## INSTRUCTIONS TO FOLLOW
Find how many lines of the listing include the string "energy", and report only that figure.

## DATA RECORDS
[Start of section]

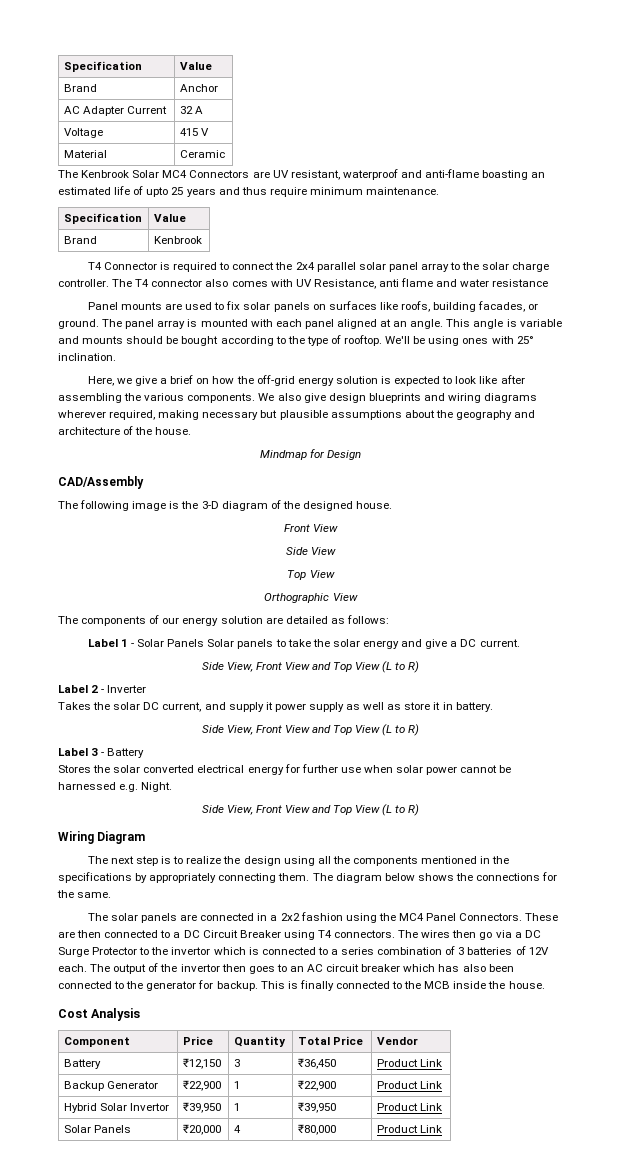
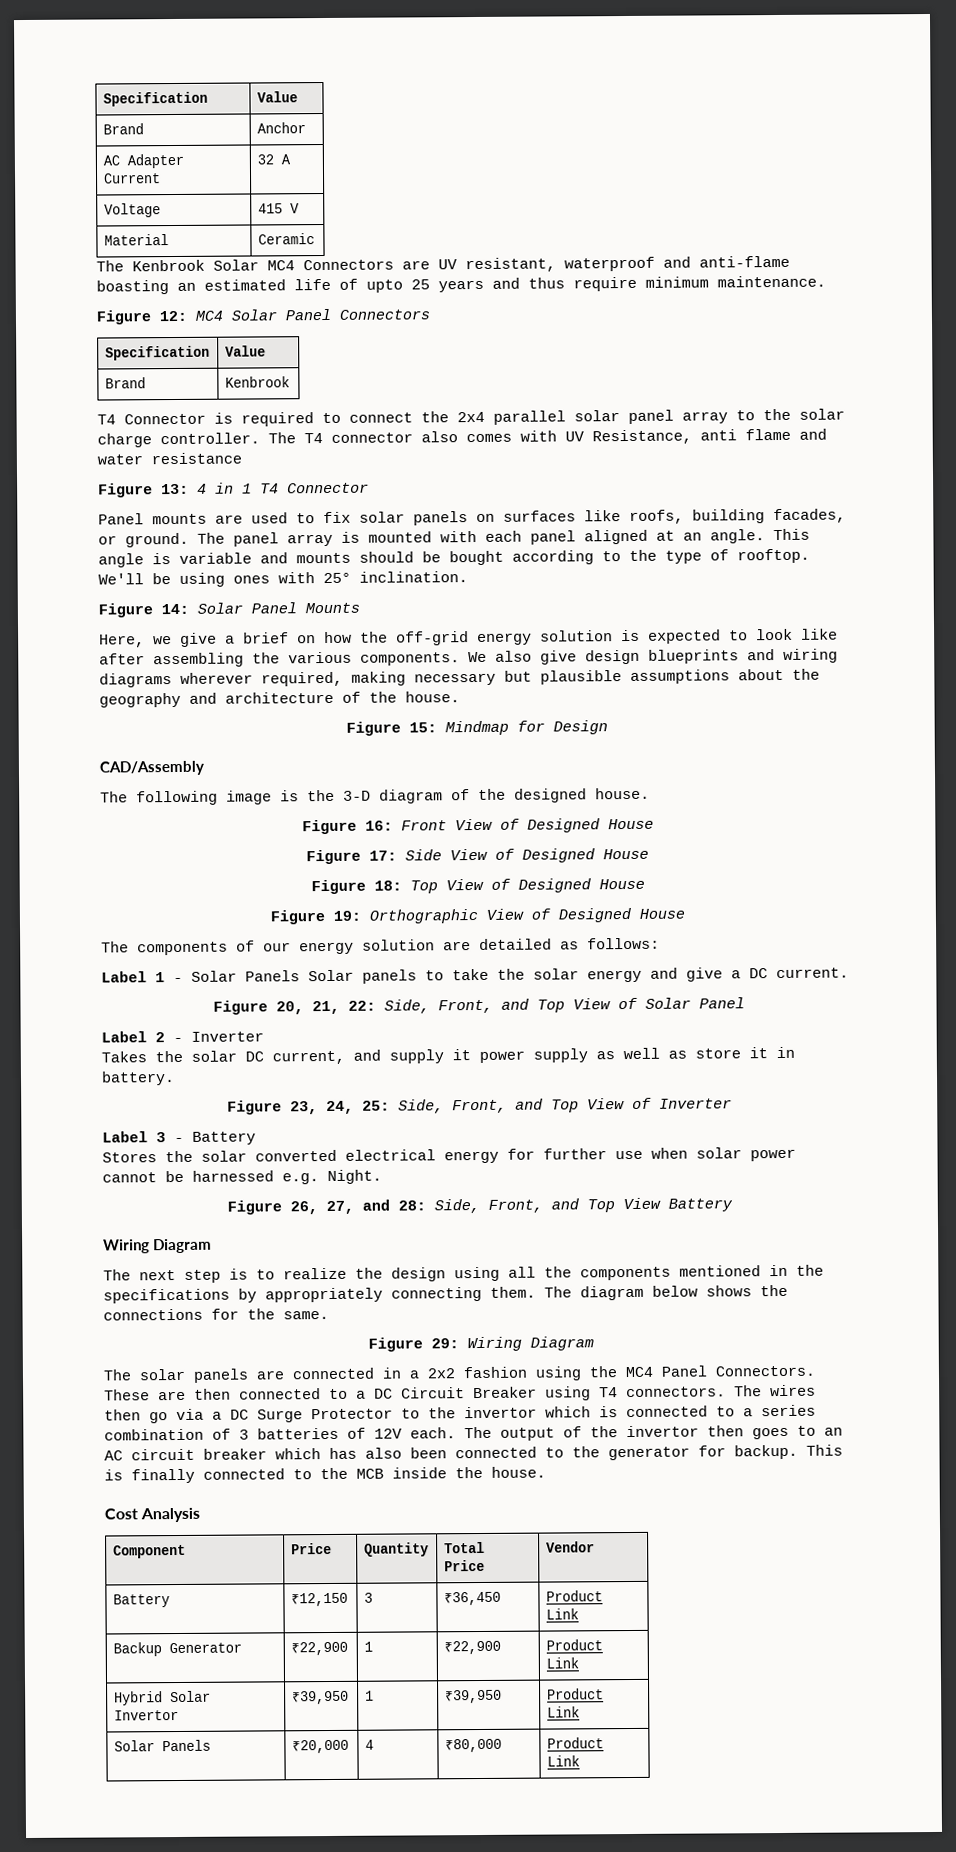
+ Figure 12: MC4 Solar Panel Connectors
+ Figure 13: 4 in 1 T4 Connector
+ Figure 14: Solar Panel Mounts
- Mindmap for Design
+ Figure 15: Mindmap for Design
  The following image is the 3-D diagram of the designed house.
- Front View
- Side View
- Top View
- Orthographic View
+ Figure 16: Front View of Designed House
+ Figure 17: Side View of Designed House
+ Figure 18: Top View of Designed House
+ Figure 19: Orthographic View of Designed House
  Label 1 - Solar Panels Solar panels to take the solar energy and give a DC current.
- Side View, Front View and Top View (L to R)
+ Figure 20, 21, 22: Side, Front, and Top View of Solar Panel
  Takes the solar DC current, and supply it power supply as well as store it in battery.
- Side View, Front View and Top View (L to R)
+ Figure 23, 24, 25: Side, Front, and Top View of Inverter
  Stores the solar converted electrical energy for further use when solar power cannot be harnessed e.g. Night.
- Side View, Front View and Top View (L to R)
+ Figure 26, 27, and 28: Side, Front, and Top View Battery
+ Figure 29: Wiring Diagram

[End of section]

## ANSWER TO THE PROBLEM
2